You are viewing a plain text version of this content. The canonical link for it is here.
Posted to issues@spark.apache.org by "Hyukjin Kwon (JIRA)" <ji...@apache.org> on 2019/06/20 04:19:00 UTC
[jira] [Commented] (SPARK-28098) Native ORC reader doesn't support
subdirectories with Hive tables
[ https://issues.apache.org/jira/browse/SPARK-28098?page=com.atlassian.jira.plugin.system.issuetabpanels:comment-tabpanel&focusedCommentId=16868250#comment-16868250 ]
Hyukjin Kwon commented on SPARK-28098:
--------------------------------------
[~ddrinka], do you mind if I ask to check similar stuff as said in https://issues.apache.org/jira/browse/SPARK-28099?focusedCommentId=16868249&page=com.atlassian.jira.plugin.system.issuetabpanels%3Acomment-tabpanel#comment-16868249?
> Native ORC reader doesn't support subdirectories with Hive tables
> -----------------------------------------------------------------
>
> Key: SPARK-28098
> URL: https://issues.apache.org/jira/browse/SPARK-28098
> Project: Spark
> Issue Type: Improvement
> Components: SQL
> Affects Versions: 2.4.3
> Reporter: Douglas Drinka
> Priority: Major
>
> The Hive ORC reader supports recursive directory reads from S3. Spark's native ORC reader supports recursive directory reads, but not when used with Hive.
>
> {code:java}
> val testData = List(1,2,3,4,5)
> val dataFrame = testData.toDF()
> dataFrame
> .coalesce(1)
> .write
> .mode(SaveMode.Overwrite)
> .format("orc")
> .option("compression", "zlib")
> .save("s3://ddrinka.sparkbug/dirTest/dir1/dir2/")
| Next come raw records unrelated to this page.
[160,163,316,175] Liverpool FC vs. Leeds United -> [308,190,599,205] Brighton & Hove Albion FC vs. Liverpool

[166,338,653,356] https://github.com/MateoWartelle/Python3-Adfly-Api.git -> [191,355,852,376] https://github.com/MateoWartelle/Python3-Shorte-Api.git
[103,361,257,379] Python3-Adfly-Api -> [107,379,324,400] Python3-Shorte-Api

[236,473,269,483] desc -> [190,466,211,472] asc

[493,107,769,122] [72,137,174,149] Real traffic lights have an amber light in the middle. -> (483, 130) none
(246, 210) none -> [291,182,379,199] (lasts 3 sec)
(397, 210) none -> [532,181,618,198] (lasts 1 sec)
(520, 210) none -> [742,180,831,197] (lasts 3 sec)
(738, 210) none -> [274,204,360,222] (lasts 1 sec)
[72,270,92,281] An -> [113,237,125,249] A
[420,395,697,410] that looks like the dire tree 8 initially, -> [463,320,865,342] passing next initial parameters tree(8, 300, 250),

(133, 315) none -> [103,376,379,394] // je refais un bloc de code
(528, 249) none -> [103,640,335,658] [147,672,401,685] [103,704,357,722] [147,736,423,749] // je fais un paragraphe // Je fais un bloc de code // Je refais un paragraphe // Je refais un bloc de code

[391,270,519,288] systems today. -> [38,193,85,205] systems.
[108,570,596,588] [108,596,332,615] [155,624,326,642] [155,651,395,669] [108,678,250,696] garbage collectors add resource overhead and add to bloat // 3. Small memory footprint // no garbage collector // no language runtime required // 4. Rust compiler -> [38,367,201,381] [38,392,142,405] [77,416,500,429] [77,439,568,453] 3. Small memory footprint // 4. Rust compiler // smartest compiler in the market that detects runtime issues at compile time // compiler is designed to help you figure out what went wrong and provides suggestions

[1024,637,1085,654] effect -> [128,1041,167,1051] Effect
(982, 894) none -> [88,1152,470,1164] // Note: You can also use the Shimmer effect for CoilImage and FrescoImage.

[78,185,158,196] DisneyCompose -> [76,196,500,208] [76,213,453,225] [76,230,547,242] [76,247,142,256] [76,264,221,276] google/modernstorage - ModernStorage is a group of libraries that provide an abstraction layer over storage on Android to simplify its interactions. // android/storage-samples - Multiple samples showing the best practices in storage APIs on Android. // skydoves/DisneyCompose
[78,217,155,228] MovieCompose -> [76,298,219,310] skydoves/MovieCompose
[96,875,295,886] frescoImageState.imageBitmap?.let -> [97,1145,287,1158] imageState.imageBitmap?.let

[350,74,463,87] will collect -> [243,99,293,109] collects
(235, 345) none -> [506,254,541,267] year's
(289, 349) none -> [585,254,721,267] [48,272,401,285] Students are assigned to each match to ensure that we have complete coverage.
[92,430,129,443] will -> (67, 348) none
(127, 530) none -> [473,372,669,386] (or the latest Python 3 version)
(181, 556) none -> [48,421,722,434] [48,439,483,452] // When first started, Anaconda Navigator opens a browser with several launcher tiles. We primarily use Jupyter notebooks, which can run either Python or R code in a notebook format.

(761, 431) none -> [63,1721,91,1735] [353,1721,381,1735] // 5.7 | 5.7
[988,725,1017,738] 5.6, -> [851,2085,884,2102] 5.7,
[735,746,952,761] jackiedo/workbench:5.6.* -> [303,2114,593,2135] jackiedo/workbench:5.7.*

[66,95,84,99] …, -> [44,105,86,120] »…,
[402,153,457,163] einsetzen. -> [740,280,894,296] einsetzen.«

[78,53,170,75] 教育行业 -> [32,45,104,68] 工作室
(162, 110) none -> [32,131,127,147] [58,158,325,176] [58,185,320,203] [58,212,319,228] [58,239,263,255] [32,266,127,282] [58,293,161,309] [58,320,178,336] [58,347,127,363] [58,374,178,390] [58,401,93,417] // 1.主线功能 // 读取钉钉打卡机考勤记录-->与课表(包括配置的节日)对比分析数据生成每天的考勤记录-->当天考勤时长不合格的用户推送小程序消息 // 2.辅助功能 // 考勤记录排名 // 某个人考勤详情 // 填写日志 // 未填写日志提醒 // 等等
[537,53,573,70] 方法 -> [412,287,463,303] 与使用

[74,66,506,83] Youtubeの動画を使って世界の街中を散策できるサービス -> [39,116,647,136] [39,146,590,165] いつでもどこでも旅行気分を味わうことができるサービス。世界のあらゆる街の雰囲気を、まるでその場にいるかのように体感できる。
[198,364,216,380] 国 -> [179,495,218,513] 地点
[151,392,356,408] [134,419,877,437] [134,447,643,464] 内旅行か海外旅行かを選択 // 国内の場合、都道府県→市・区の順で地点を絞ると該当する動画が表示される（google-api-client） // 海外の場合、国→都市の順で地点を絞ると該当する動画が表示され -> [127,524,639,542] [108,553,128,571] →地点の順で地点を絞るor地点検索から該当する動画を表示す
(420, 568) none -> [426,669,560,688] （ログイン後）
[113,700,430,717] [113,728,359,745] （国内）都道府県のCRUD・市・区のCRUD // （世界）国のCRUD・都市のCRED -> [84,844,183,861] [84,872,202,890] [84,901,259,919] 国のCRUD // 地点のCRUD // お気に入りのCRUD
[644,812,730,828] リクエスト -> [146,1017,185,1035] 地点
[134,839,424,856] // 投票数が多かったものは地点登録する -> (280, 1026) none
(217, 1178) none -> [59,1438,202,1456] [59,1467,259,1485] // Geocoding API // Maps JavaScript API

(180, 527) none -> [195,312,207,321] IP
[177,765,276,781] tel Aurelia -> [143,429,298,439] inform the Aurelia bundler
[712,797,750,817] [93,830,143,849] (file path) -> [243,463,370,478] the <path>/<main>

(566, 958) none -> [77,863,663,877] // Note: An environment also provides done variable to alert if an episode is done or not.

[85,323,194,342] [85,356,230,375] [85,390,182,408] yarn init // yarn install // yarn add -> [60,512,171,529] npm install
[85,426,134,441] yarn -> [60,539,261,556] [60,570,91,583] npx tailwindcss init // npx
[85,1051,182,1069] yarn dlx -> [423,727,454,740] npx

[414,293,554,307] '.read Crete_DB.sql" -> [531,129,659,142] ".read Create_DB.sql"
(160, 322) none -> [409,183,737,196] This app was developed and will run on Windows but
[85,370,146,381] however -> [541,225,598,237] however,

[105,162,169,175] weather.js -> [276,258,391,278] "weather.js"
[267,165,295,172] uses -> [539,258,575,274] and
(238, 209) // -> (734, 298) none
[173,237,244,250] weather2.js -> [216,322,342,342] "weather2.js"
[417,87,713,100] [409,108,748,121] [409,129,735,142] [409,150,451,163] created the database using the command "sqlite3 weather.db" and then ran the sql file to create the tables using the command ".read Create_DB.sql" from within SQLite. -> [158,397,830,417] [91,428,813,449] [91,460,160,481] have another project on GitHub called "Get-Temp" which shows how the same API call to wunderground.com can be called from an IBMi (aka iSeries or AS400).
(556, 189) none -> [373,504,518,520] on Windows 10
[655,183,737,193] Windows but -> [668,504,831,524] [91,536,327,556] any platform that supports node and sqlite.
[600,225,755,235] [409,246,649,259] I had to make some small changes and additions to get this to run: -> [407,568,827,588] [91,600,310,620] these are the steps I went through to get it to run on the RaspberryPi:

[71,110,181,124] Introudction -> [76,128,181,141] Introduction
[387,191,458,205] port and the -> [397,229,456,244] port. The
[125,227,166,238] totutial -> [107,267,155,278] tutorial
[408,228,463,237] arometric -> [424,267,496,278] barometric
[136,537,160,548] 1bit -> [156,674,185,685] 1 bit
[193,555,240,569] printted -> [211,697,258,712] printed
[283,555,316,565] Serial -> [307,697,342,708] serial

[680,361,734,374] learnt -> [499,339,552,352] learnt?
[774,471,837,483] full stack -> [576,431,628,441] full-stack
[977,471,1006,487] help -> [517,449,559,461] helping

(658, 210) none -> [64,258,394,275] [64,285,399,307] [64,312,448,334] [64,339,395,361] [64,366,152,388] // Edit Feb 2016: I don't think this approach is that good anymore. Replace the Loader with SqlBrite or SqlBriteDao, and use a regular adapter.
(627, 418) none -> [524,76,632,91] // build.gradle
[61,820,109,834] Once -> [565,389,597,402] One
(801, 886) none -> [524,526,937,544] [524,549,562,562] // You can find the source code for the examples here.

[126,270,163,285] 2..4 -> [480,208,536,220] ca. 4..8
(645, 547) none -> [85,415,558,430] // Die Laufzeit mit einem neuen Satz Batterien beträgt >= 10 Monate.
> spark.sql("DROP TABLE IF EXISTS ddrinka_sparkbug.dirTest")
> spark.sql("CREATE EXTERNAL TABLE ddrinka_sparkbug.dirTest (val INT) STORED AS ORC LOCATION 's3://ddrinka.sparkbug/dirTest/'")
> spark.conf.set("hive.mapred.supports.subdirectories","true")
> spark.conf.set("mapred.input.dir.recursive","true")
> spark.conf.set("mapreduce.input.fileinputformat.input.dir.recursive","true")
> spark.conf.set("spark.sql.hive.convertMetastoreOrc", "true")
> println(spark.sql("SELECT * FROM ddrinka_sparkbug.dirTest").count)
> //0
> spark.conf.set("spark.sql.hive.convertMetastoreOrc", "false")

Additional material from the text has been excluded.